__INSTRUCTIONS TO FOLLOW__. Give the lines again, unchanged, starting with the line containing "Joint de carter" and ending with the last line of the data below.

======== MATERIAL PROVIDED

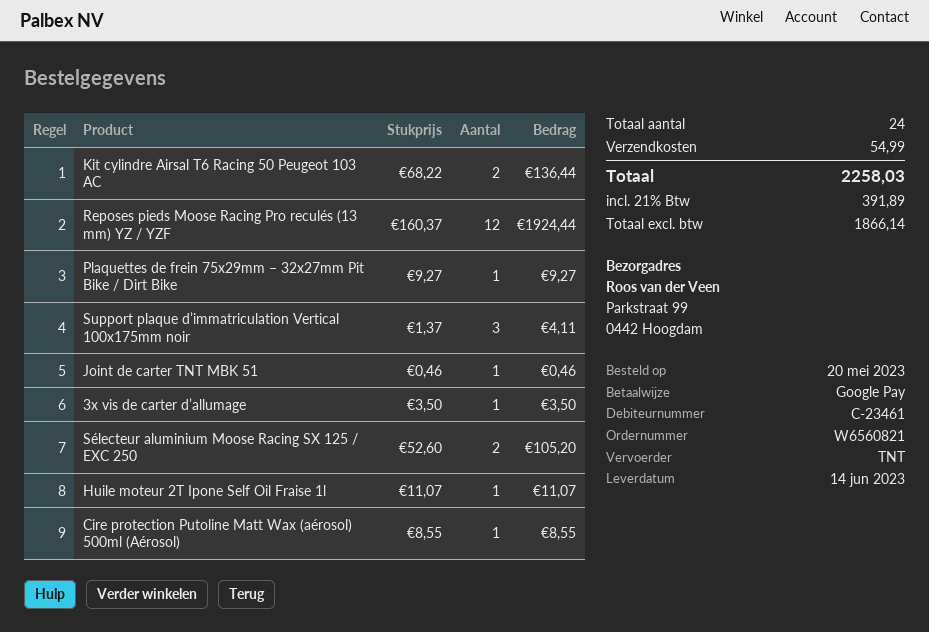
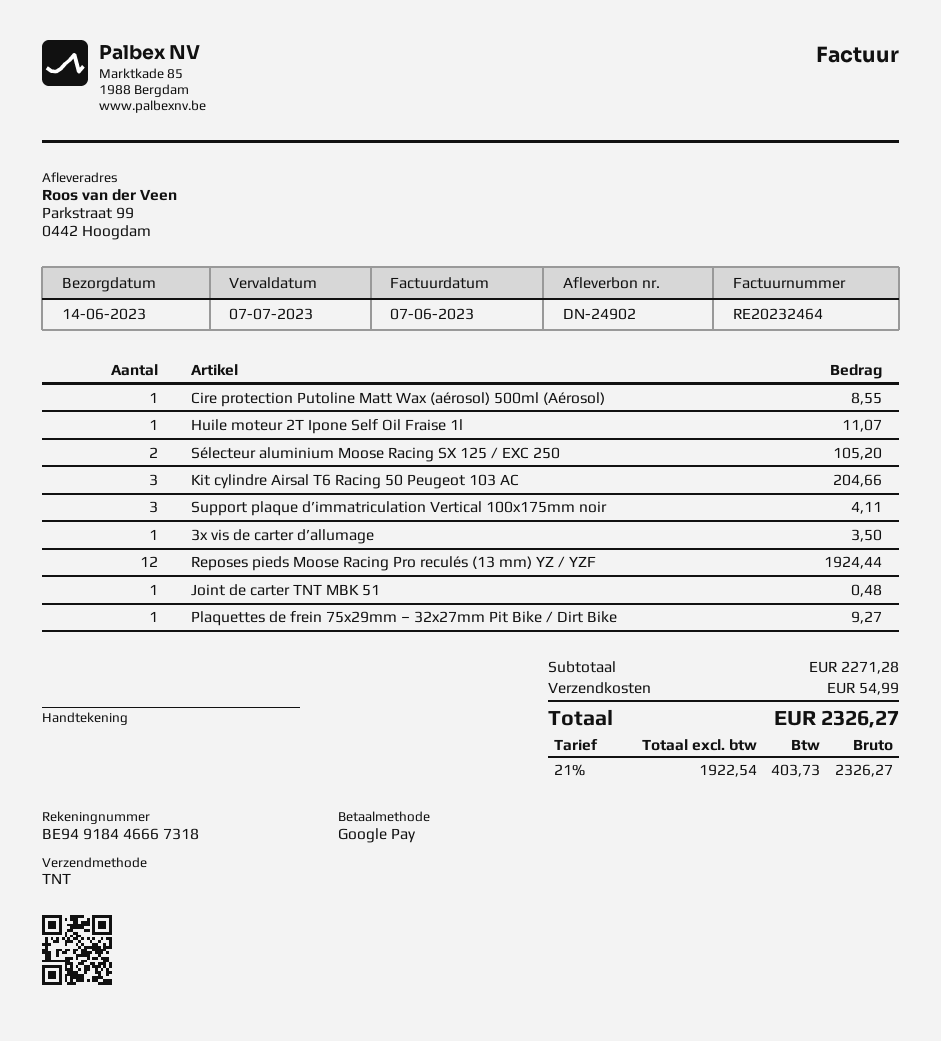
Kit cylindre Airsal T6 Racing 50 Peugeot 103 AC: 2 for 136.44 -> 3 for 204.66
Joint de carter TNT MBK 51: 1 for 0.46 -> 1 for 0.48
net: 1866.14 -> 1922.54
tax: 21% = 391.89 -> 21% = 403.73
total: 2258.03 -> 2326.27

================

__SOLUTION TO THIS TASK__.
Joint de carter TNT MBK 51: 1 for 0.46 -> 1 for 0.48
net: 1866.14 -> 1922.54
tax: 21% = 391.89 -> 21% = 403.73
total: 2258.03 -> 2326.27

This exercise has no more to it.